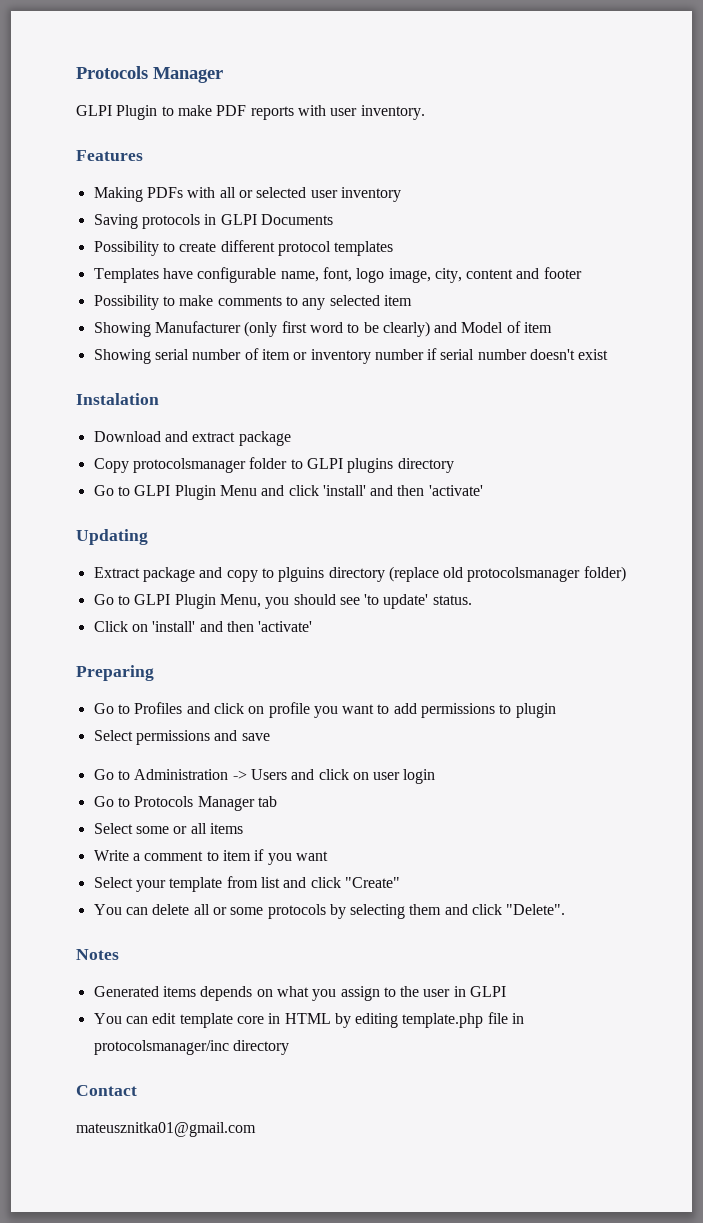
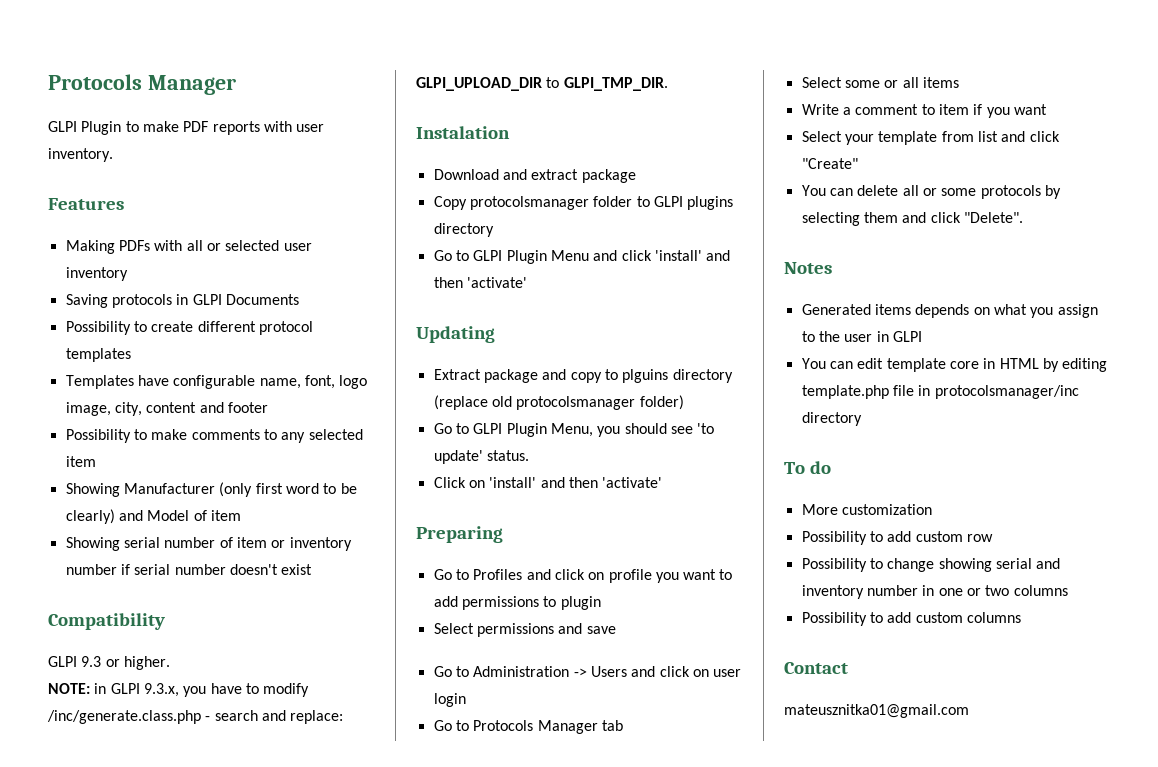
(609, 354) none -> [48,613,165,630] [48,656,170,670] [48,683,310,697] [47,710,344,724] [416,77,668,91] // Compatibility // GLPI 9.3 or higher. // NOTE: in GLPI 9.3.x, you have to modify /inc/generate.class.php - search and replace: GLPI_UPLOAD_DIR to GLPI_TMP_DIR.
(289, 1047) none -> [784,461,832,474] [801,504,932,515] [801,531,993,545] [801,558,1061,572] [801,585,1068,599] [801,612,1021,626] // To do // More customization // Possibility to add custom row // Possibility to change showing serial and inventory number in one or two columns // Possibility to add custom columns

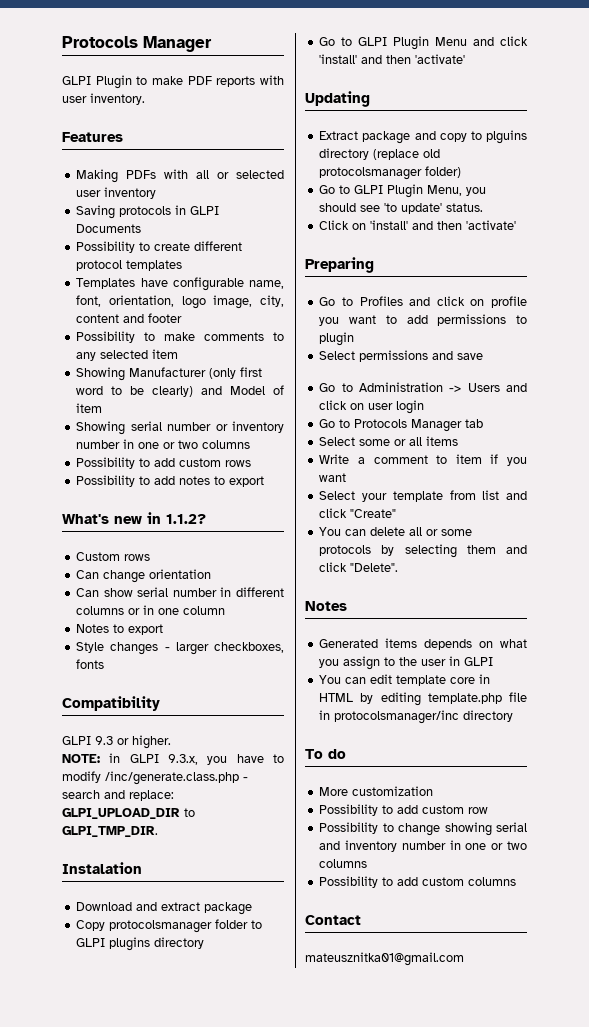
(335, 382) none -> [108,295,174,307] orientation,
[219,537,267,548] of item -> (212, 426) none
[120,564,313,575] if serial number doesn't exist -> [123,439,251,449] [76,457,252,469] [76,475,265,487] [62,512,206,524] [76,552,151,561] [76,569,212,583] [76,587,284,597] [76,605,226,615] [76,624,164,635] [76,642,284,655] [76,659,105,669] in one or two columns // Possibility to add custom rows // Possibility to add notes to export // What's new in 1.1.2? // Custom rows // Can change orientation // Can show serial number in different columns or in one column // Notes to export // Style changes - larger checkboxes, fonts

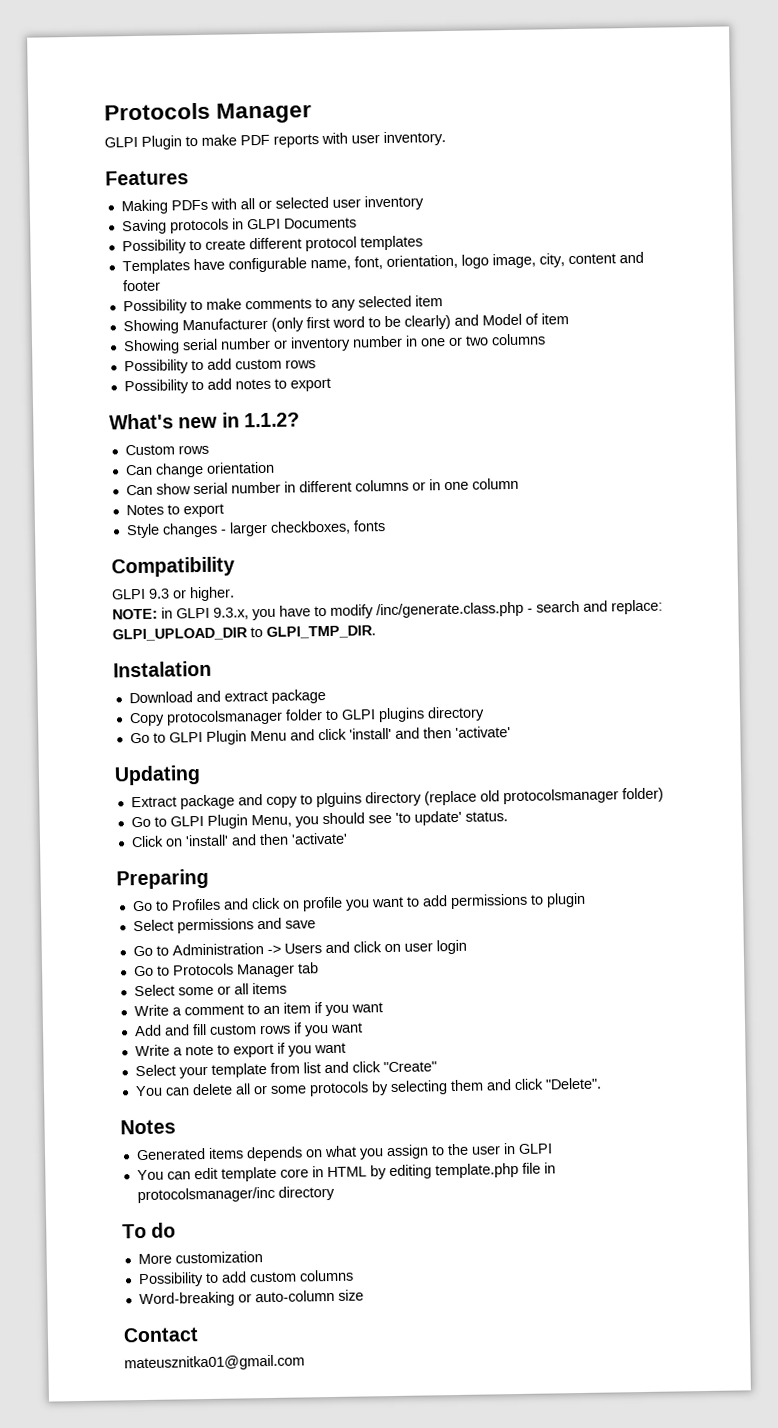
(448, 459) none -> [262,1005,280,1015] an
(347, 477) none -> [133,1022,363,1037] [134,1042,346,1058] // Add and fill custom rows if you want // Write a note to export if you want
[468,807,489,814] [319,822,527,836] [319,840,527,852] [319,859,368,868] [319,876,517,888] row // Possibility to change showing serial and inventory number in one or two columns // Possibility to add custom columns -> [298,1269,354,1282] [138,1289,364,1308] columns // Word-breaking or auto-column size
○ ○ ○ ○ ○
(Exercise requirements):
Pictures do not belong in the copy. Repeat exactly each line from the one with "(289, 1047) none" through the end of the listing.

(Reply):
(289, 1047) none -> [784,461,832,474] [801,504,932,515] [801,531,993,545] [801,558,1061,572] [801,585,1068,599] [801,612,1021,626] // To do // More customization // Possibility to add custom row // Possibility to change showing serial and inventory number in one or two columns // Possibility to add custom columns

(335, 382) none -> [108,295,174,307] orientation,
[219,537,267,548] of item -> (212, 426) none
[120,564,313,575] if serial number doesn't exist -> [123,439,251,449] [76,457,252,469] [76,475,265,487] [62,512,206,524] [76,552,151,561] [76,569,212,583] [76,587,284,597] [76,605,226,615] [76,624,164,635] [76,642,284,655] [76,659,105,669] in one or two columns // Possibility to add custom rows // Possibility to add notes to export // What's new in 1.1.2? // Custom rows // Can change orientation // Can show serial number in different columns or in one column // Notes to export // Style changes - larger checkboxes, fonts

(448, 459) none -> [262,1005,280,1015] an
(347, 477) none -> [133,1022,363,1037] [134,1042,346,1058] // Add and fill custom rows if you want // Write a note to export if you want
[468,807,489,814] [319,822,527,836] [319,840,527,852] [319,859,368,868] [319,876,517,888] row // Possibility to change showing serial and inventory number in one or two columns // Possibility to add custom columns -> [298,1269,354,1282] [138,1289,364,1308] columns // Word-breaking or auto-column size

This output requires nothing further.